----- Data for analysis -----

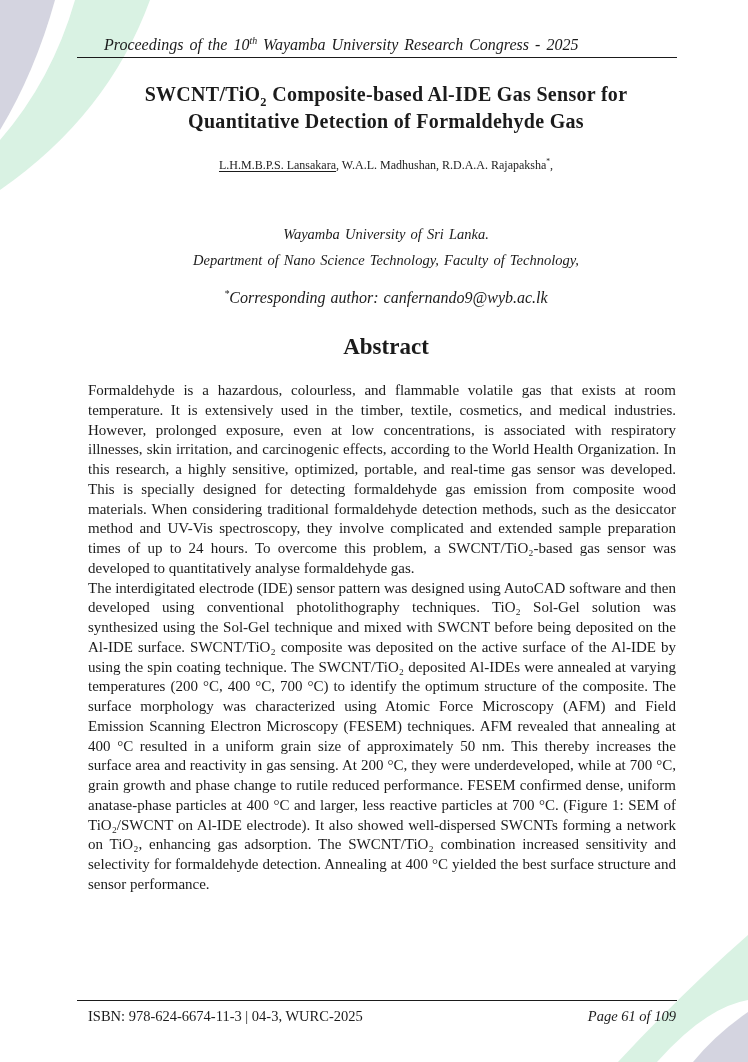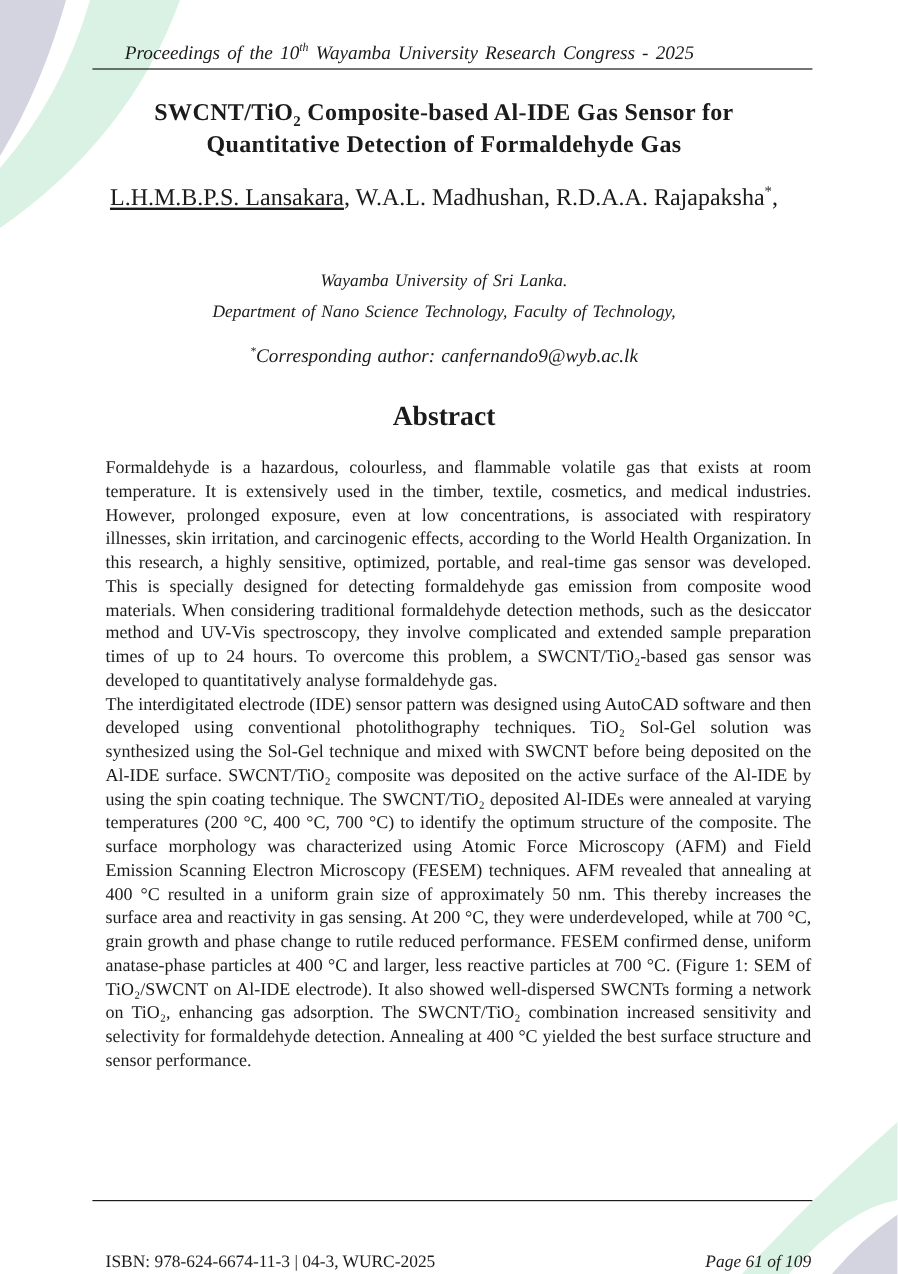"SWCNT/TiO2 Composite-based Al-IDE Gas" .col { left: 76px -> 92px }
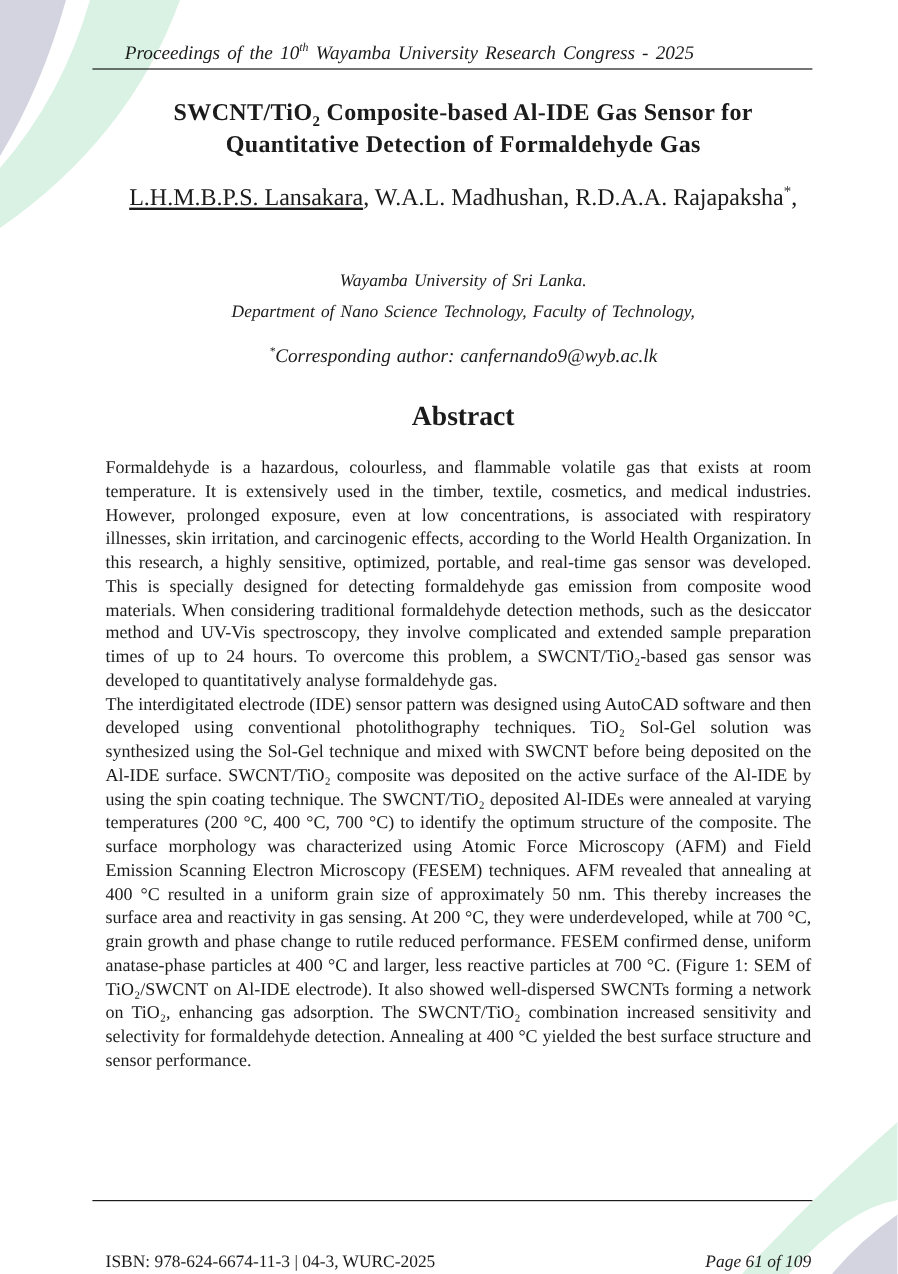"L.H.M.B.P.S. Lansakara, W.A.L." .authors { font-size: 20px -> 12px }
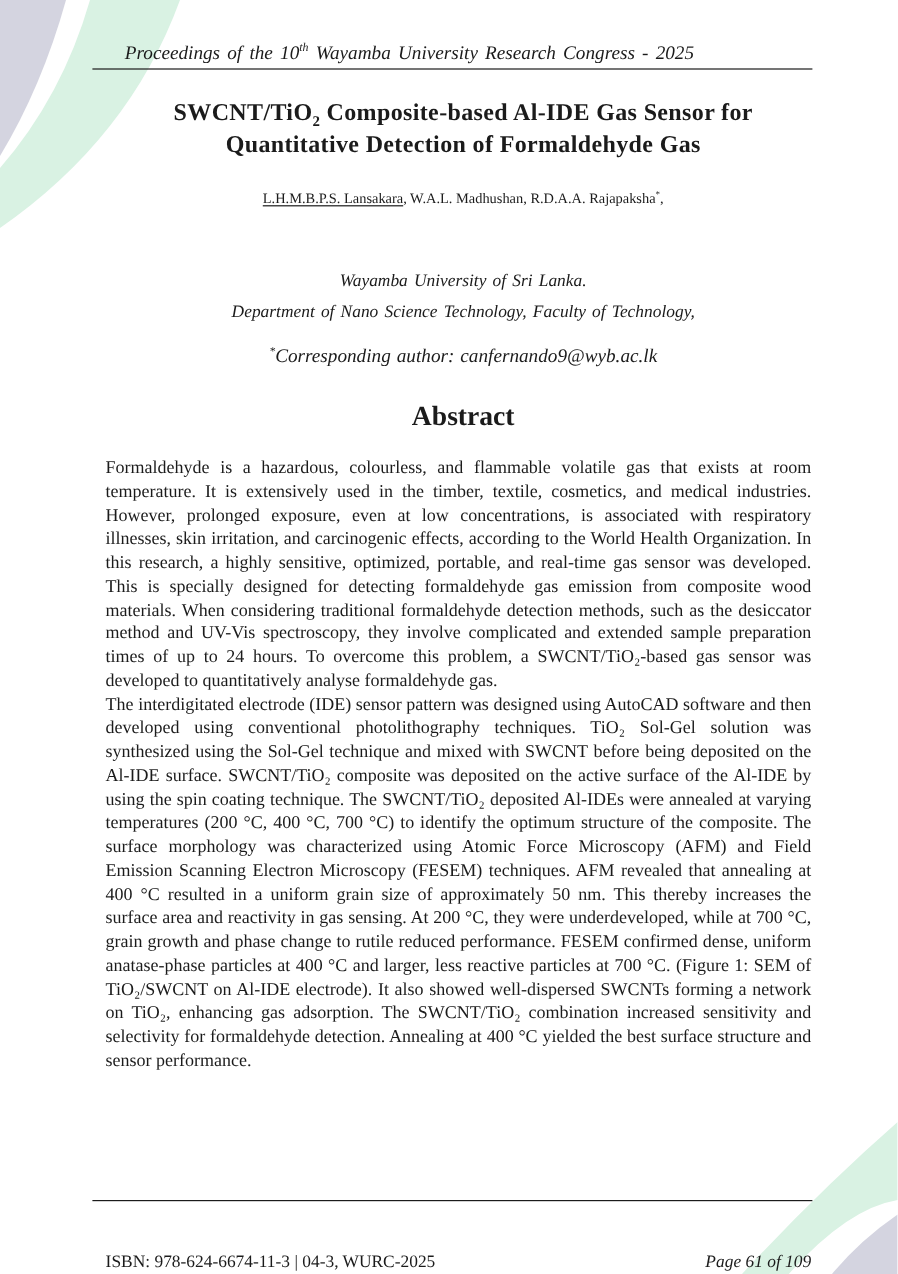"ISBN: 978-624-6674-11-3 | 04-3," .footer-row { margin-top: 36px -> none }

-----
----- Data for analysis -----

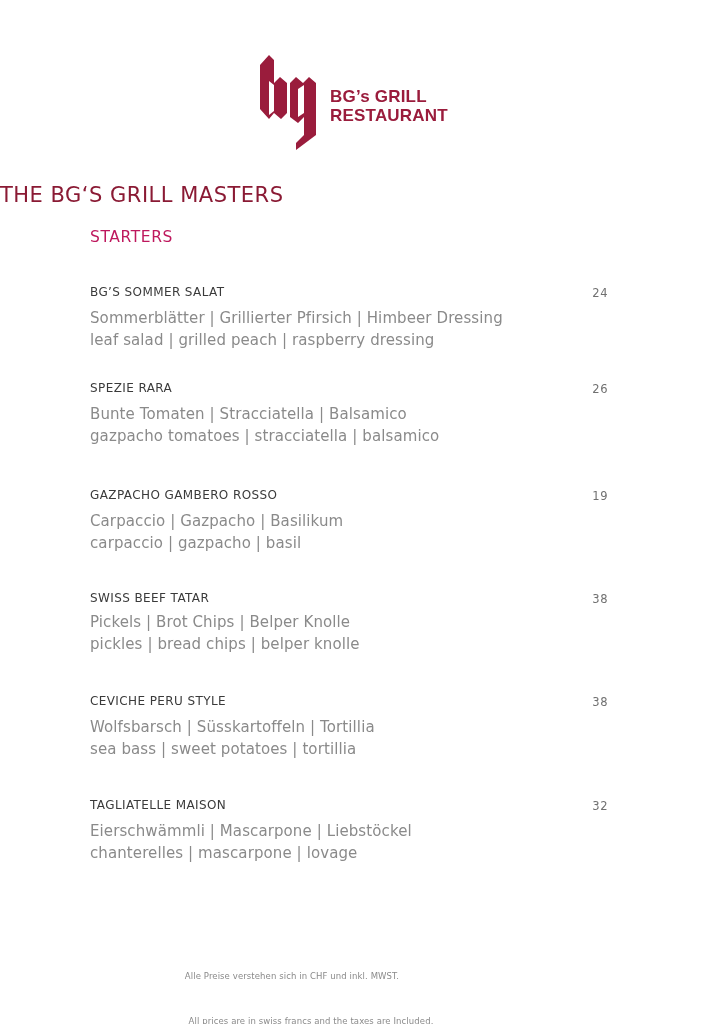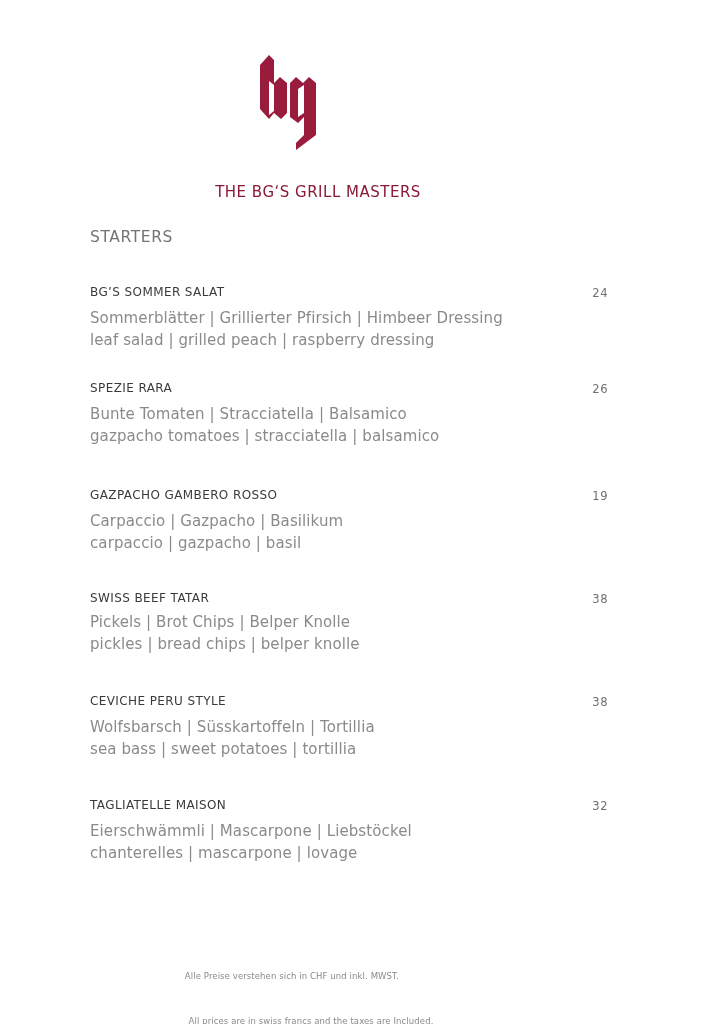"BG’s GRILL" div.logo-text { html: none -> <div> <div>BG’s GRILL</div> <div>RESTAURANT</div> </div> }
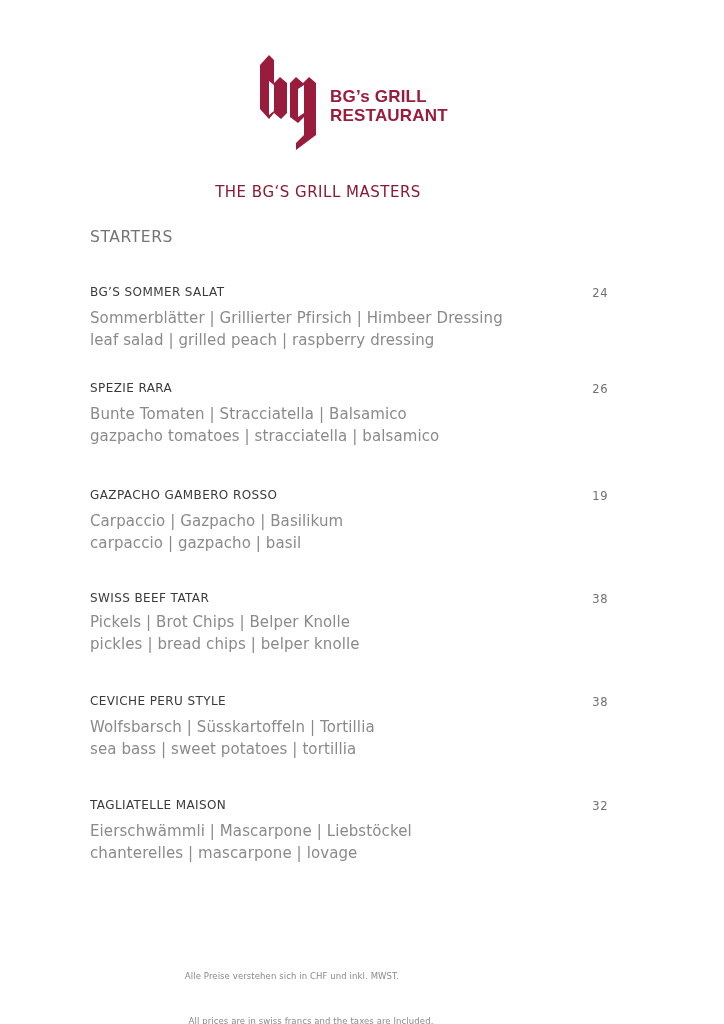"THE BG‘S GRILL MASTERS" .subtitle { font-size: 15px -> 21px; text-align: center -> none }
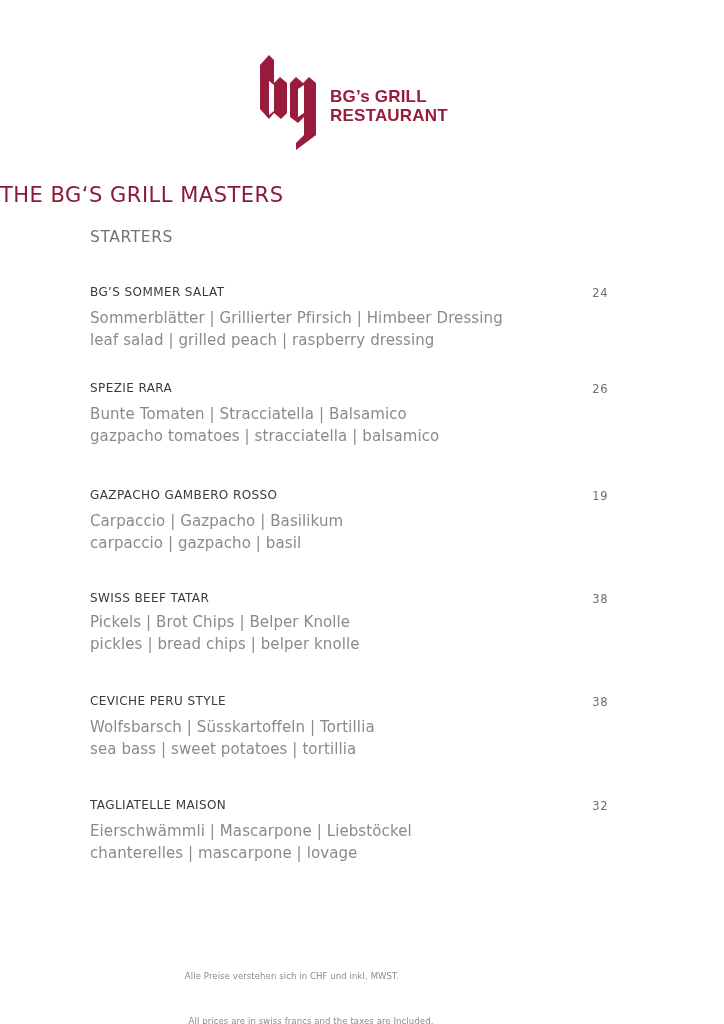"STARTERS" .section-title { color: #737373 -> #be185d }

-----

Excluding any pictures, print exactly the lines of the listing above from the line with "left: 76px ->" to the line with "margin-top: 36px ->", both ends included.

"SWCNT/TiO2 Composite-based Al-IDE Gas" .col { left: 76px -> 92px }
"L.H.M.B.P.S. Lansakara, W.A.L." .authors { font-size: 20px -> 12px }
"ISBN: 978-624-6674-11-3 | 04-3," .footer-row { margin-top: 36px -> none }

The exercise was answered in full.